Additionally, Bitcoin Cash and Ethereum Classic were recent hard forks. 

What is a “hard fork” in blockchain technology?

A hard fork divides a blockchain, with a change in the network’s code resulting in two different copies of the blockchain. 

A hard split creates two distinct blockchain versions. An updated blockchain will prevent your nodes from recognizing transactions made on an un-updated blockchain. Every node must agree on a hard fork to take place. 

Why do hard forks happen in blockchain?

A community usually triggers a blockchain hard fork to enhance a coin’s usefulness. Users may need a new software version due to problems, new features, or bitcoin user debates regarding the currency’s future. 

The long-awaited Beacon Chain Ethereum 2.0 hard fork is intended to provide several advancements to Ethereum 2.0, including the ability for nodes to work on mobile devices. 

It is also possible to use hard forks as part of an advertising effort for a new cryptocurrency. There was an airdrop in October 2017 for everybody who had Bitcoin at that time, and they received an equal amount of Bitcoin Gold. This was to commemorate the hard split of Bitcoin into Bitcoin Gold. 

Any blockchain may experience a hard fork, not only the Bitcoin or Ethereum networks, as the Cardano Mary hard fork did in March 2021. 

Other reasons for hard forks

There are distinct reasons that hard forks can happen, aside from the reasons mentioned above. 

One of the reasons for a hard fork is to compensate users if a security compromise on a blockchain network. In such an occurrence, transactions made from a specified date by attackers are no longer valid. This happens because, usually, developers quickly fix newly exploited vulnerabilities after the hack.  

Such vulnerability in the DAO project code was why Ethereum Classic hard-forked — we will discuss it in detail later. 

In a popular protocol such as Bitcoin, various coders worldwide work on its improvements constantly by proposing specific upgrades. In the case of Bitcoin, there is a whole list of BIPs (Bitcoin Improvement Proposals).

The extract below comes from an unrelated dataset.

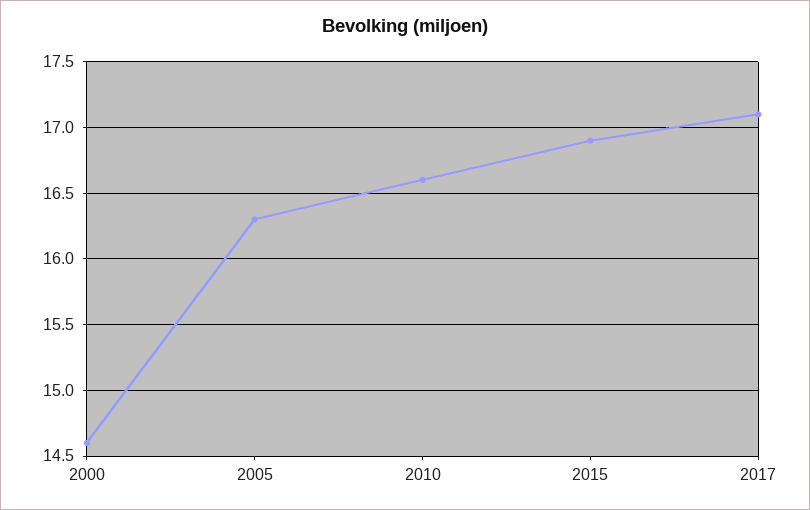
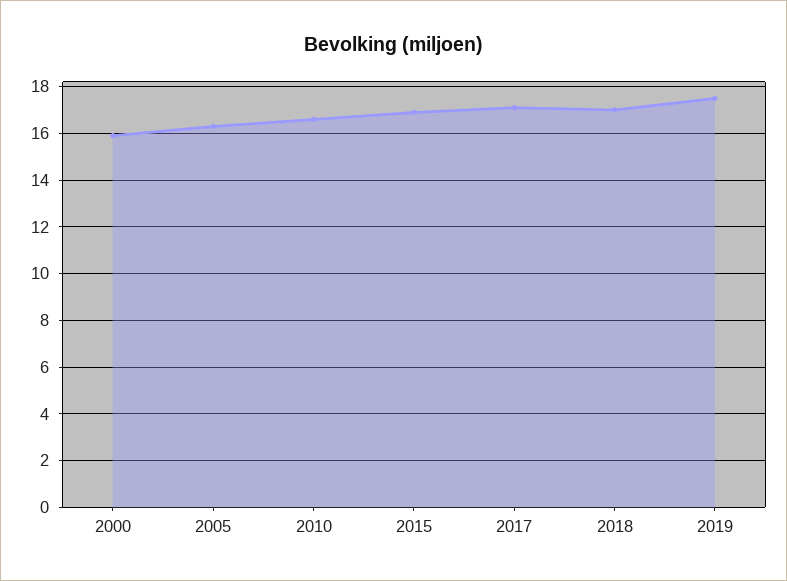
2000: 14.6 -> 16
2018: none -> 17
2019: none -> 17.5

As for Ethereum, there is a list of EIPs (Ethereum Improvement Proposals). 

An excellent example of what is going on during these forks was given in 2019 by Ethereum’s founder Vitalik Buterin said. 

In the coming year to two, we will upgrade the Ethereum ecosystem to a new, more secure version…. on top of it, so things are coming soon, more developments to rollup, more developments to scaling technology, improvements to security, including wallets, including clients, including a lot of things, improvements to usability, improvements to privacy.” 

Hard Forks vs. Soft Forks

The next portion of the talk will focus on how hard, and how soft forks vary, but first, let us define soft forks. 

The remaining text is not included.